Not for an audience. Not for recognition. Just because those parts deserve to be heard.

A Simple Practice.

Find ten minutes today. No pressure, no expectations, no goal of producing anything worthwhile.

Just ask yourself one question: What needs expression right now?

Then let it move in whatever way feels natural...

Write one page. Play one song. Have one honest conversation you've been putting off. Record a voice note. Draw something. Sit quietly and let your thoughts untangle themselves onto paper.

The goal isn't to create something good. The goal is movement.

Because what stays unexpressed tends to get heavy. But what gets expressed, even imperfectly, even privately, even just for yourself, has room to shift.

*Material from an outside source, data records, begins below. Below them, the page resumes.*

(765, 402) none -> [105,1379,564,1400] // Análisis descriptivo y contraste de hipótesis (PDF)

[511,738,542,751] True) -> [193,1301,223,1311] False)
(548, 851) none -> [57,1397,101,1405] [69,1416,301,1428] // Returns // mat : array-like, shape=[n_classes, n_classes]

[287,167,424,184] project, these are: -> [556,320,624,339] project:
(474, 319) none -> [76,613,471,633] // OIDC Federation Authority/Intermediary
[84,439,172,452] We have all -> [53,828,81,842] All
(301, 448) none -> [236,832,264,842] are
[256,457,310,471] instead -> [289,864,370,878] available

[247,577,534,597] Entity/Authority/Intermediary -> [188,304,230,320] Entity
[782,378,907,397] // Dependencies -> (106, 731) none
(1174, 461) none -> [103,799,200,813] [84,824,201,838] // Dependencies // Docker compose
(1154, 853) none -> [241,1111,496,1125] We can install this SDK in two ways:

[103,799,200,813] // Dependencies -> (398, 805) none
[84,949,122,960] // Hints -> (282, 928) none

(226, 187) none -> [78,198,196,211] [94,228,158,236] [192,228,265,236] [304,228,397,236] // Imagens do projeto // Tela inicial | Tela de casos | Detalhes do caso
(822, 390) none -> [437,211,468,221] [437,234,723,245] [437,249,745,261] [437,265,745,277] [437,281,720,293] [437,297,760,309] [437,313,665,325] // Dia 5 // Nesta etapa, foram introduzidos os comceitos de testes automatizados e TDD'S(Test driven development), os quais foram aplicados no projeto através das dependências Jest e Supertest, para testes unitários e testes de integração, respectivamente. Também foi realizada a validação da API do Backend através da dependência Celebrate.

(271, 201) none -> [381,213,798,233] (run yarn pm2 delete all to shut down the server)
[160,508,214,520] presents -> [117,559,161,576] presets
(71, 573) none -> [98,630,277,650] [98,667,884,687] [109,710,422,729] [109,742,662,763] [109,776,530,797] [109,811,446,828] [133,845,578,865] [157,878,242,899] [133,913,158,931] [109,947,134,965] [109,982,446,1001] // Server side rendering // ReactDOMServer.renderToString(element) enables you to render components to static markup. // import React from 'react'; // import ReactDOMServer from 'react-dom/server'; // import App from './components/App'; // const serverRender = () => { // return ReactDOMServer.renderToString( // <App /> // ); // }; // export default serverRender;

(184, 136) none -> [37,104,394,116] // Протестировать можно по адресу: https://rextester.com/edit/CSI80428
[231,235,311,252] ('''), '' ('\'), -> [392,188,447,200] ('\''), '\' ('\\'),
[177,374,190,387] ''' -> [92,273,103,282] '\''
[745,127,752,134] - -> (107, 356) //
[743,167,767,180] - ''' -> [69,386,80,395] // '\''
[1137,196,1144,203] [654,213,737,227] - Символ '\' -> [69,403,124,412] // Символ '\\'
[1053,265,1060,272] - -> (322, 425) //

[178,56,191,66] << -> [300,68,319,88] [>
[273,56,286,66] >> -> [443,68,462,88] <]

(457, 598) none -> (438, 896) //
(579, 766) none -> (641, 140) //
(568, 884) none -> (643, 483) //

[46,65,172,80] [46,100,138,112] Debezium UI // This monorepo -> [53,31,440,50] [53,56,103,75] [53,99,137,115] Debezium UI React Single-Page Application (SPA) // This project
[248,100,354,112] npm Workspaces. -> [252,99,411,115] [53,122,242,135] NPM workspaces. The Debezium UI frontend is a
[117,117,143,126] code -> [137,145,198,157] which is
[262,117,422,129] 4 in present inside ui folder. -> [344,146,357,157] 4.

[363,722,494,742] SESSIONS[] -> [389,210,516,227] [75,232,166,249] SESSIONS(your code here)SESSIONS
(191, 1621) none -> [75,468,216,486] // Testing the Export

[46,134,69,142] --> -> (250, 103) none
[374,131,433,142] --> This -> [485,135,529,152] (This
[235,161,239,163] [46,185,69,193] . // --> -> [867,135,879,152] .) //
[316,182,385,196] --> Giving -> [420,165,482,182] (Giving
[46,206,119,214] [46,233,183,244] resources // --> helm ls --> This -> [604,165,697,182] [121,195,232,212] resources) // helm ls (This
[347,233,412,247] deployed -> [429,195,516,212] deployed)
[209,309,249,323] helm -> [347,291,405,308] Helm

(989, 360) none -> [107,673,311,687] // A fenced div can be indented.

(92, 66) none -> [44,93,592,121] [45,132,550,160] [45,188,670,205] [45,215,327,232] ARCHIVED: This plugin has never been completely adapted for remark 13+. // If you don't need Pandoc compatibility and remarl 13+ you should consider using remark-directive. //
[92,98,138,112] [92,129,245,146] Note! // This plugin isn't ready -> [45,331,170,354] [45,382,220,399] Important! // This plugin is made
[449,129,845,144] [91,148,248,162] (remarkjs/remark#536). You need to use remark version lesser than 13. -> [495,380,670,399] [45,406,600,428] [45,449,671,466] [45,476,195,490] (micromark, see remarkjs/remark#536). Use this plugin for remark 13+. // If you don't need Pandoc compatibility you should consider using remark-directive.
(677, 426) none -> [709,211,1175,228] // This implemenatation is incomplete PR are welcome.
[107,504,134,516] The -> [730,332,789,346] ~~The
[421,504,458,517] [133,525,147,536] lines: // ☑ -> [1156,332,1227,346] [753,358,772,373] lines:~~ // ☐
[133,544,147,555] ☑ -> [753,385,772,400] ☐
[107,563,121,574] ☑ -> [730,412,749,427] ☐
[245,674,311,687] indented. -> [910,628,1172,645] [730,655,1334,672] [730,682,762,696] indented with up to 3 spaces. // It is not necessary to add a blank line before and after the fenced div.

Expression is Part of the Work.

People often think resilience is purely about endurance. About gritting your teeth and getting through.

And sometimes it is. But resilience is also about release. Knowing when to hold on and when to open the window. Knowing when to push forward and when to let something move through you instead.

This is why creativity and expression aren't separate from personal growth. They're part of it. Every honest act of expression is an act of coming back to yourself.

And maybe that's what a lot of us need most right now...

Not more information. Not more pressure. Not another strategy.

Just a little more space to breathe. A little more room to move. And the courage to let out what's been waiting inside for far too long.

The Research

Psychologist James Pennebaker spent decades researching what happens when people write honestly about their emotions. His findings were impressive: people who regularly expressed their inner experiences through writing showed measurable improvements in immune function, reduced anxiety, and better overall psychological well-being. The act of expression, it turns out, isn't just emotionally relieving. It has real physical benefits. What moves through us doesn't stay stuck inside us.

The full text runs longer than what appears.